Die Beklagte vertreibt in Großbritannien unter der Bezeichnung "REAL" Kartoffelchips. Sie nahm im Jahr 2010 an der internationalen Süßwarenmesse ISM in Köln teil und präsentierte dort ihre Kartoffelchips. Nachdem ihr dies durch eine von der Klägerin erwirkte einstweilige Verfügung verboten worden war, meldete die Beklagte im April 2010 die deutschen Wortmarken "REAL" und "REAL Crisps" für verschiedene Waren an. Das Deutsche Patent- und Markenamt wies die Anmeldungen im Oktober 2010 zurück, weil die Zeichen nicht unterscheidungskräftig seien. Die Bezeichnung "REAL" werde lediglich beschreibend verstanden. Die Entscheidungen sind bestandskräftig geworden, nachdem die Beklagte kein Rechtsmittel eingelegt hatte.

Das LG hat die Beklagte u.a. dazu verurteilt, es zu unterlassen, im geschäftlichen Verkehr in Deutschland die Bezeichnung "REAL" und/oder "REAL Crisps" für ihre Waren zu verwenden und/oder verwenden zu lassen. Die hiergegen gerichteten Rechtsmittel der Beklagten blieben erfolglos.

Gründe:
Die Klägerin hat gegenüber der Beklagten einen Unterlassungsanspruch, da zwischen der Klagemarke und den angegriffenen Zeichen Verwechslungsgefahr i.S.v. § 14 Abs. 2 Nr. 2 MarkenG besteht.

Die Vorinstanzen hatten ohne Rechtsfehler angenommen, dass die Klagemarke im Hinblick auf die Anlehnung an einen beschreibenden Begriff für den in Rede stehenden Warenbereich originär nur schwach kennzeichnungskräftig ist, ihr aber nicht jegliche Kennzeichnungskraft von Haus aus fehlt. Hierfür spricht, dass das Publikum in der Erinnerung nicht nach der rechtlichen Art der Kennzeichen differenziert und daran gewöhnt ist, dass große Handelsketten ihr Unternehmenskennzeichen regelmäßig auch zur Kennzeichnung von ihnen angebotener Waren verwenden.
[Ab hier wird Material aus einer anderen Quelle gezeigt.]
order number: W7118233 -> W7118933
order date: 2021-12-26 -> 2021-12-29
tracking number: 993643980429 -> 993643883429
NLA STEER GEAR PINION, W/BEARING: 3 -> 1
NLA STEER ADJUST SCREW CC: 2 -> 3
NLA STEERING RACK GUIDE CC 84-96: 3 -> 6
Außerdem hatten die Vorinstanzen zu Recht angenommen, dass zwischen der Klagemarke und den angegriffenen Zeichen "REAL" und "REAL Crisps" eine hohe Ähnlichkeit besteht. Die Kollisionszeichen, die jeweils durch den Wortbestandteil "real" in Groß- und Kleinschreibung geprägt würden, seien klanglich identisch. Die Klagemarke wird durch den Wortbestandteil "real" geprägt. Sie erlangt Unterscheidungskraft für die in Rede stehenden Waren nicht ausschließlich durch eine Abweichung von einem nicht unterscheidungskräftigen Markenwort. Auch bezogen auf die zum Teil aus mehreren Wörtern zusammengesetzten Kollisionszeichen (Klagemarke "real,-QUALITY" und "REAL Crisps") besteht zumindest hochgradige klangliche Ähnlichkeit.
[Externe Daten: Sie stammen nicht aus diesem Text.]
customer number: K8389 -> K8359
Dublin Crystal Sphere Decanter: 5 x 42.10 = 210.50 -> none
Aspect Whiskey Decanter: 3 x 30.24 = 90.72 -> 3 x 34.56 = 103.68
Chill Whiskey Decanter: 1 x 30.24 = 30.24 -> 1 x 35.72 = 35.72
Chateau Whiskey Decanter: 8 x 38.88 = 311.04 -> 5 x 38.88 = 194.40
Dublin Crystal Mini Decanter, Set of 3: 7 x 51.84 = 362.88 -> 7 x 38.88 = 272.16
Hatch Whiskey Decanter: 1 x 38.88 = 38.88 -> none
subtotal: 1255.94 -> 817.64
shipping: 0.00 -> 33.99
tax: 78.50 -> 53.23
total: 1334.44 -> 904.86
Ohne Erfolg wandte sich die Revision gegen die Annahme des Berufungsgerichts, für die Nutzung der Wortmarken "REAL" und "REAL Crisps" bestehe eine Erstbegehungsgefahr. Aufgrund der Anmeldung eines Zeichens als Marke ist im Regelfall zu vermuten, dass eine Benutzung des Zeichens für die eingetragenen Waren oder Dienstleistungen in naher Zukunft bevorsteht, wenn keine konkreten Umstände vorliegen, die gegen eine solche Benutzungsabsicht sprechen. In diesem Zusammenhang kam es nicht auf die Motivation der Beklagten bei der Markenanmeldung an.
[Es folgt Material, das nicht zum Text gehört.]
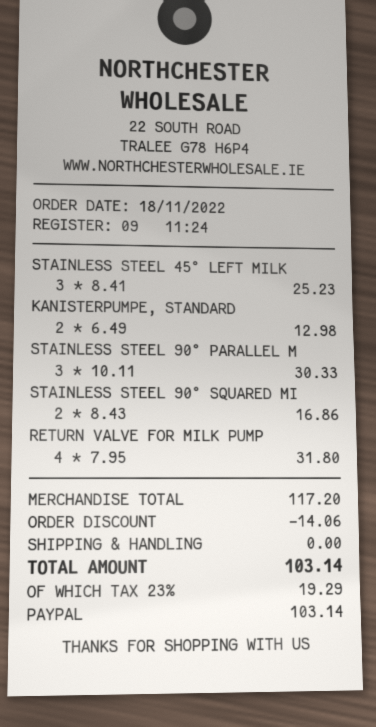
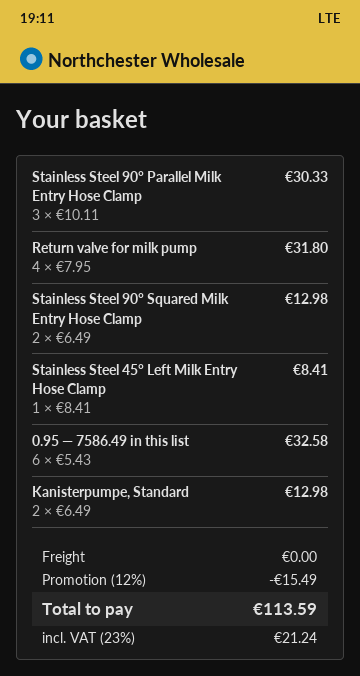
STAINLESS STEEL 45° LEFT MILK: 3 x 8.41 = 25.23 -> 1 x 8.41 = 8.41
STAINLESS STEEL 90° SQUARED MI: 2 x 8.43 = 16.86 -> 2 x 6.49 = 12.98
0.95 — 7586.49 in this list: none -> 6 x 5.43 = 32.58
discount: 14.06 -> 15.49
tax: 23% = 19.29 -> 23% = 21.24
total: 103.14 -> 113.59

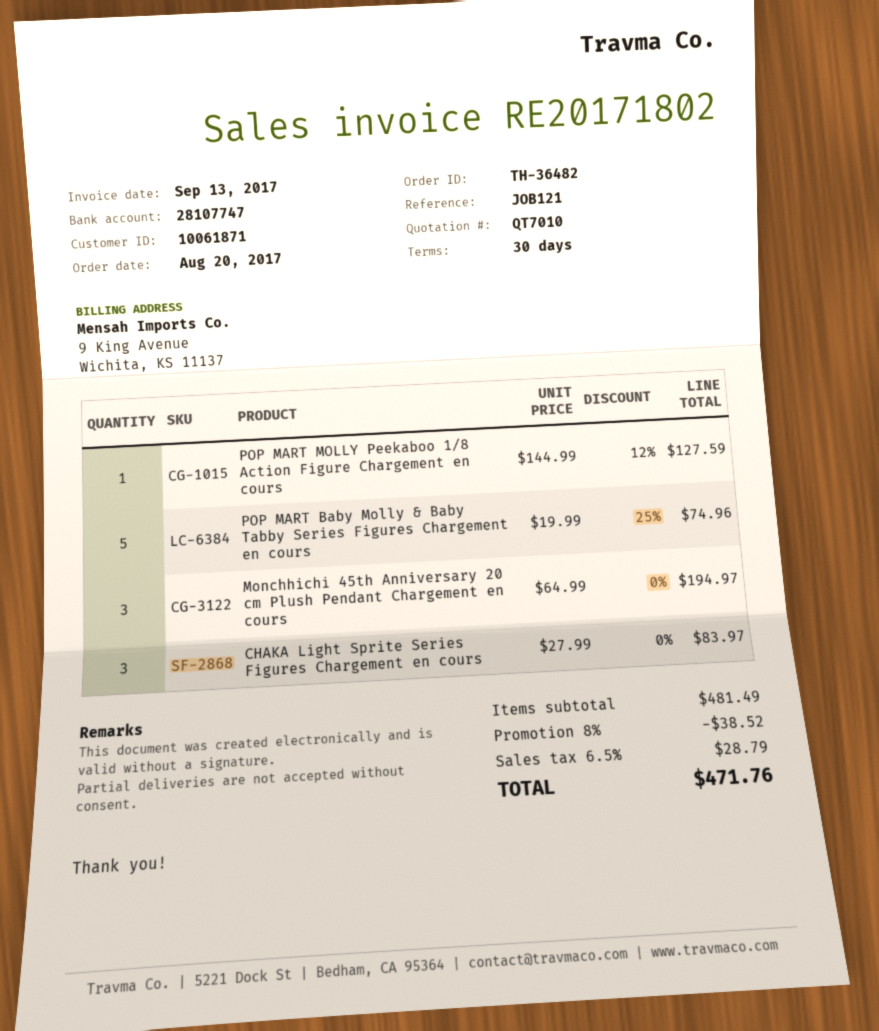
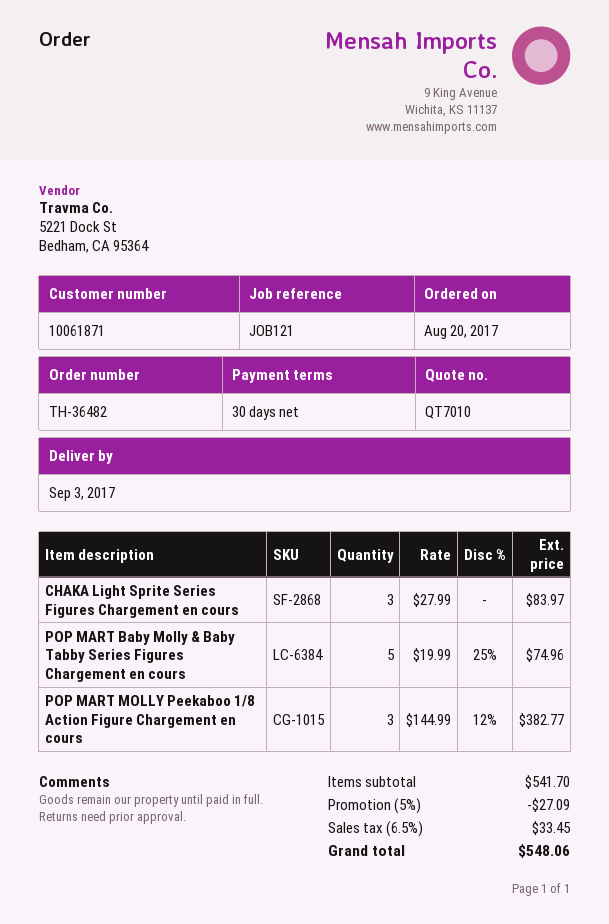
POP MART MOLLY Peekaboo 1/8 Action Figure Chargement en cours: 1 x 144.99 - 12% = 127.59 -> 3 x 144.99 - 12% = 382.77
Monchhichi 45th Anniversary 20 cm Plush Pendant Chargement en cours: 3 x 64.99 = 194.97 -> none
subtotal: 481.49 -> 541.70
discount: 8% = 38.52 -> 5% = 27.09
tax: 6.5% = 28.79 -> 6.5% = 33.45
total: 471.76 -> 548.06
Die von den Markenanmeldungen ausgehende Erstbegehungsgefahr war auch nicht fortgefallen. Denn anders als für die durch eine Verletzungshandlung begründete Wiederholungsgefahr besteht für den Fortbestand der Erstbegehungsgefahr keine Vermutung. Für die Beseitigung der Erstbegehungsgefahr genügt daher grundsätzlich ein "actus contrarius", also ein der Begründungshandlung entgegengesetztes Verhalten. Infolgedessen fehlt es bei der bloßen Nichteinlegung von Rechtsmitteln an einem für den Fortfall der Erstbegehungsgefahr ausreichenden entgegengesetzten Verhalten.